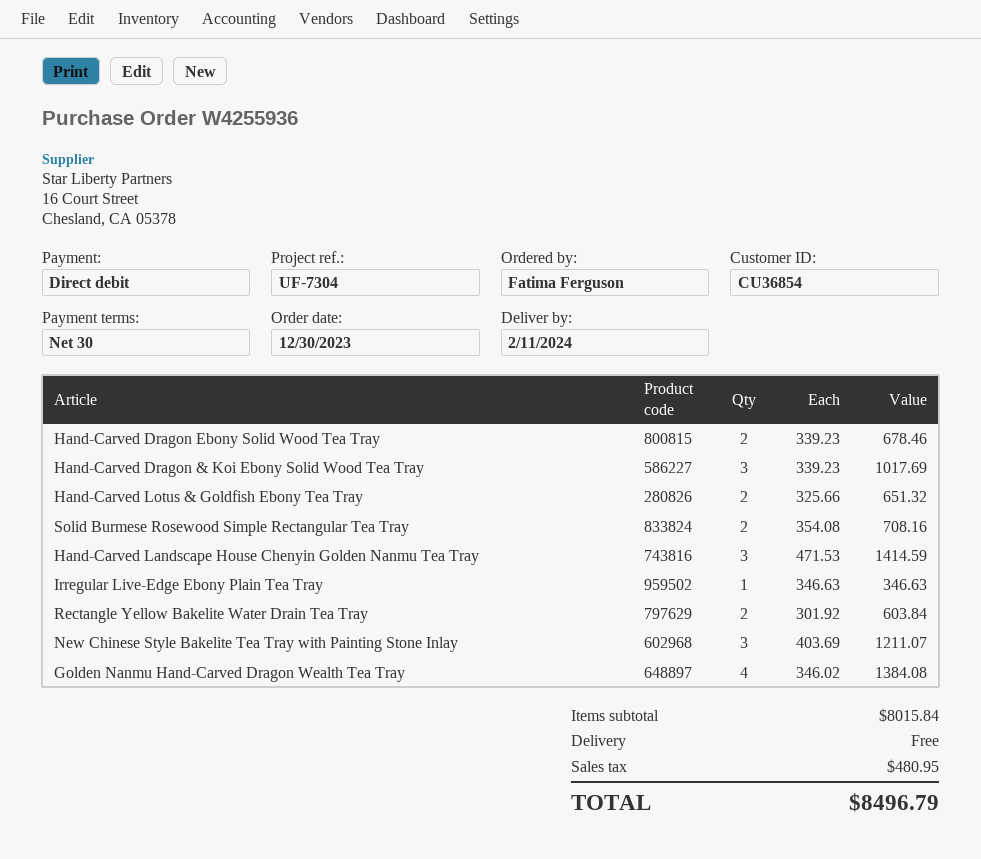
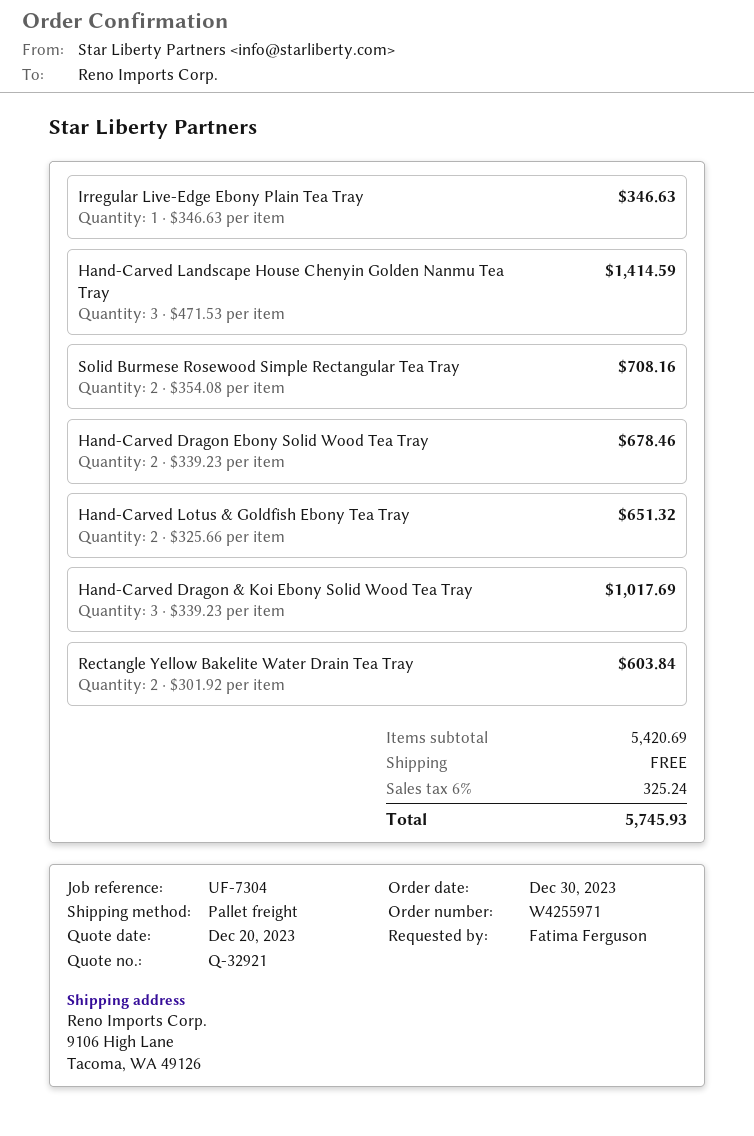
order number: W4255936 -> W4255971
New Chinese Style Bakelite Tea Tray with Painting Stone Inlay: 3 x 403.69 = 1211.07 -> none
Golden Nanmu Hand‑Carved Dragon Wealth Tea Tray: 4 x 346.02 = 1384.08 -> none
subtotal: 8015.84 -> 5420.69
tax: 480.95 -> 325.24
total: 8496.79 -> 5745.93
• • • • •
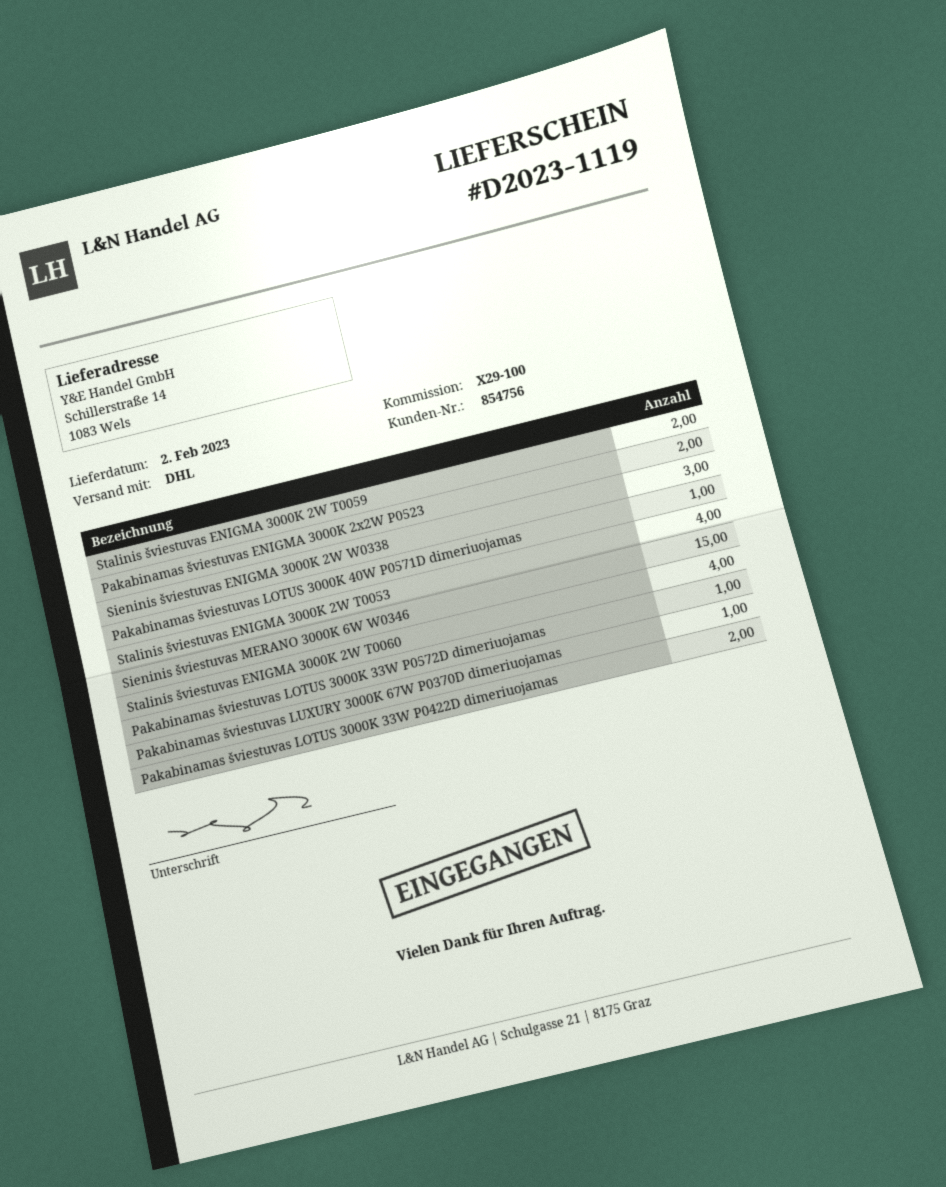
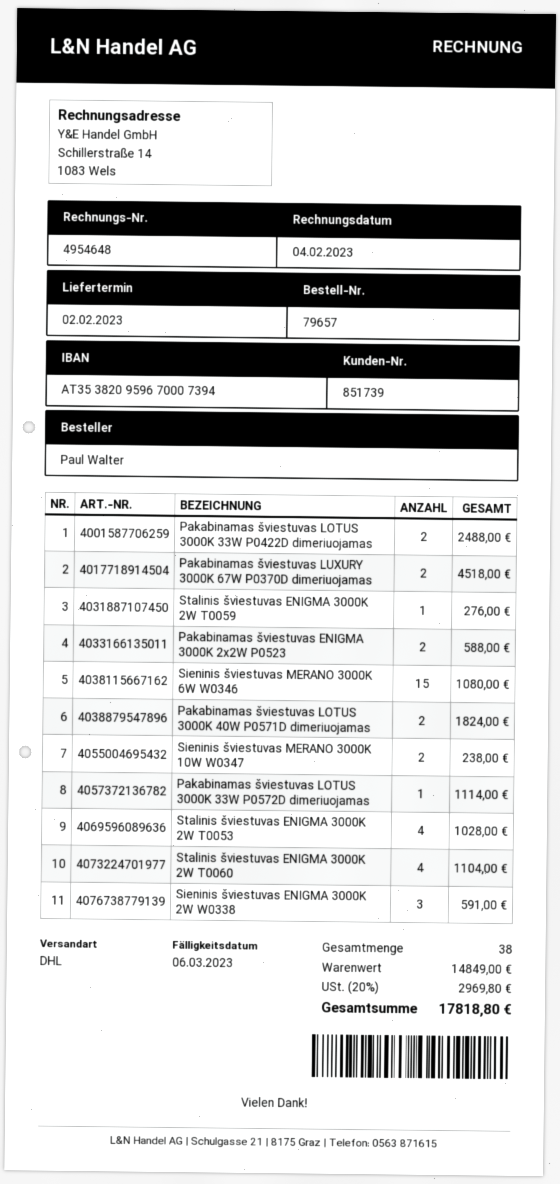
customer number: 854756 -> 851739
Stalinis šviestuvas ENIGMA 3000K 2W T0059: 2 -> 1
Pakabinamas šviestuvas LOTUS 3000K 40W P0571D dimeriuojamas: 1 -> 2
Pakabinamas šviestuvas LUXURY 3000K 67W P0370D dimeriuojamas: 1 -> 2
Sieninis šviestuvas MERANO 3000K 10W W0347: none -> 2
• • • • •
Return every line from the material that contains the word "Tray".

New Chinese Style Bakelite Tea Tray with Painting Stone Inlay: 3 x 403.69 = 1211.07 -> none
Golden Nanmu Hand‑Carved Dragon Wealth Tea Tray: 4 x 346.02 = 1384.08 -> none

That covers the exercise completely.